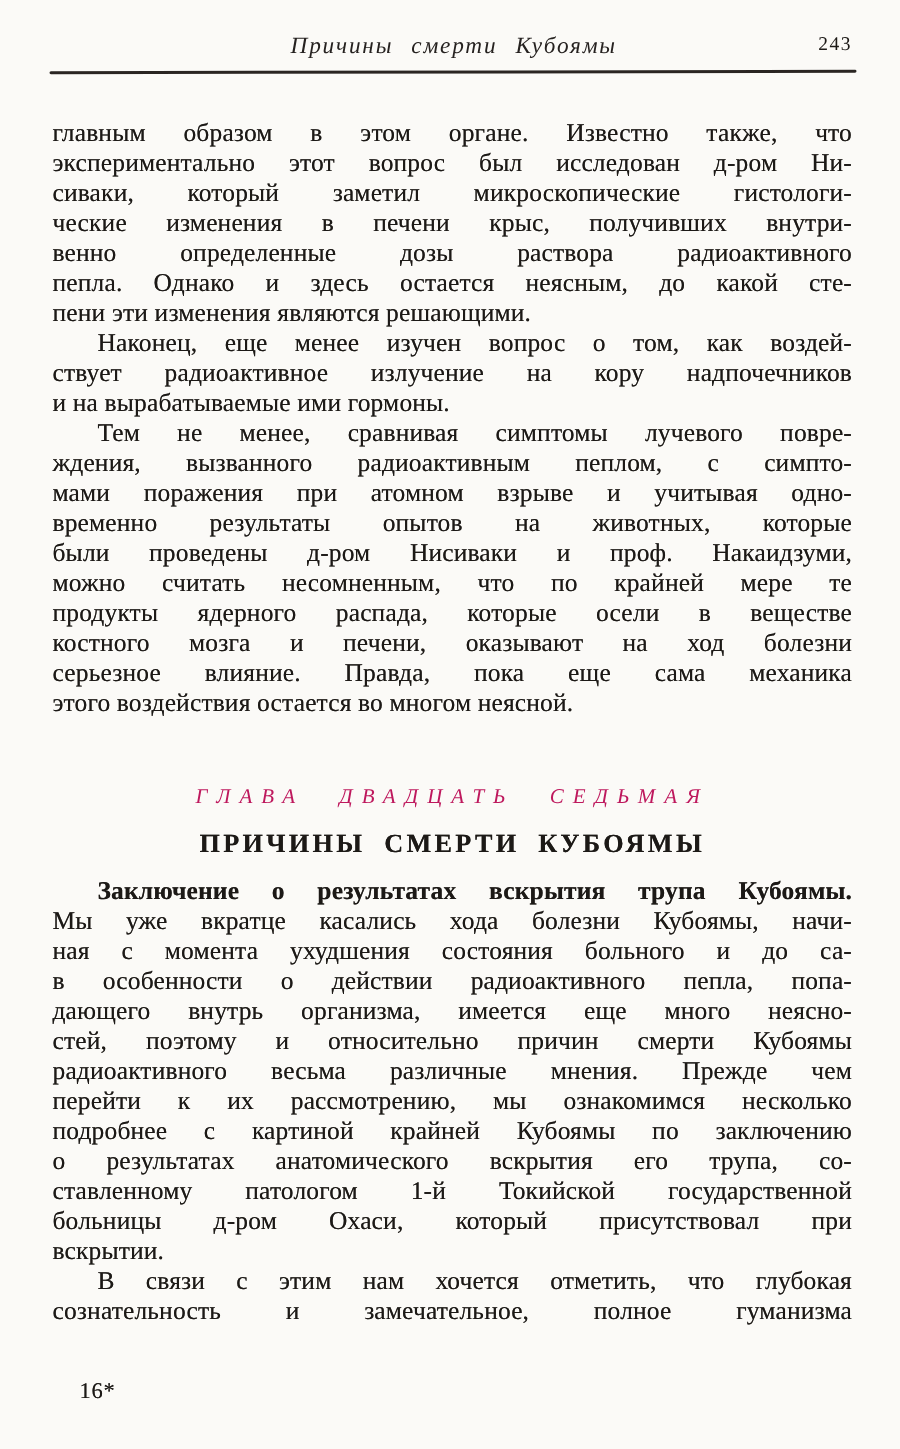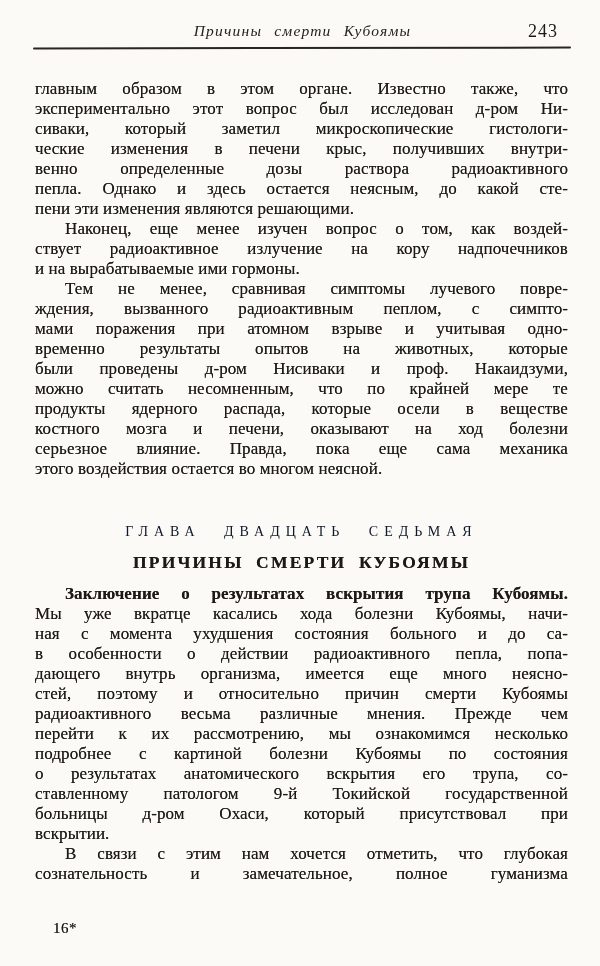--- a/index.html
+++ b/index.html
@@ -31,23 +31,23 @@
   .running-title {
     text-align: center;
     font-style: italic;
     font-size: 15.5px;
     letter-spacing: 1.2px;
     word-spacing: 7px;
     color: #262220;
   }
   .page-number {
     position: absolute;
-    right: 12px;
+    right: 2px;
     top: -1px;
-    font-size: 18px;
+    font-size: 13px;
     letter-spacing: 1px;
   }
   .head-rule {
     position: absolute;
     top: 47px;
     left: 33px;
     right: 29px;
     height: 2px;
     background: #2a2522;
     transform: rotate(-0.1deg);
@@ -80,25 +80,26 @@
 
   
   .chapter-heading {
     position: absolute;
     top: 524px;
     left: 35px;
     width: 533px;
     text-align: center;
   }
   .chapter-kicker {
+    font-style: italic;
     font-size: 14px;
     letter-spacing: 6px;
     word-spacing: 14px;
     white-space: nowrap;
-    color: #0f172a;
+    color: #be185d;
   }
   .chapter-title {
     margin-top: 12px;
     font-weight: bold;
     font-size: 17.5px;
     letter-spacing: 2.2px;
     word-spacing: 6px;
     white-space: nowrap;
     text-shadow: 0 0 0.4px rgba(28,25,22,0.8);
   }
@@ -155,23 +156,23 @@
 
   <div class="text-block text-lower">
       <div class="line indent bold">Заключение о результатах вскрытия трупа Кубоямы.</div>
       <div class="line">Мы уже вкратце касались хода болезни Кубоямы, начи-</div>
       <div class="line">ная с момента ухудшения состояния больного и до са-</div>
       <div class="line">в особенности о действии радиоактивного пепла, попа-</div>
       <div class="line">дающего внутрь организма, имеется еще много неясно-</div>
       <div class="line">стей, поэтому и относительно причин смерти Кубоямы</div>
       <div class="line">радиоактивного весьма различные мнения. Прежде чем</div>
       <div class="line">перейти к их рассмотрению, мы ознакомимся несколько</div>
-      <div class="line">подробнее с картиной болезни Кубоямы по состояния</div>
+      <div class="line">подробнее с картиной крайней Кубоямы по заключению</div>
       <div class="line">о результатах анатомического вскрытия его трупа, со-</div>
-      <div class="line">ставленному патологом 9-й Токийской государственной</div>
+      <div class="line">ставленному патологом 1-й Токийской государственной</div>
       <div class="line">больницы д-ром Охаси, который присутствовал при</div>
       <div class="line para-end">вскрытии.</div>
       <div class="line indent">В связи с этим нам хочется отметить, что глубокая</div>
       <div class="line">сознательность и замечательное, полное гуманизма</div>
     </div>
 
   <div class="footer-mark">16*</div>
 
 </div>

**Problem**. In the listing above, find each line containing "word" and copy it.

**The answer**.
     word-spacing: 7px;
     word-spacing: 14px;
     word-spacing: 6px;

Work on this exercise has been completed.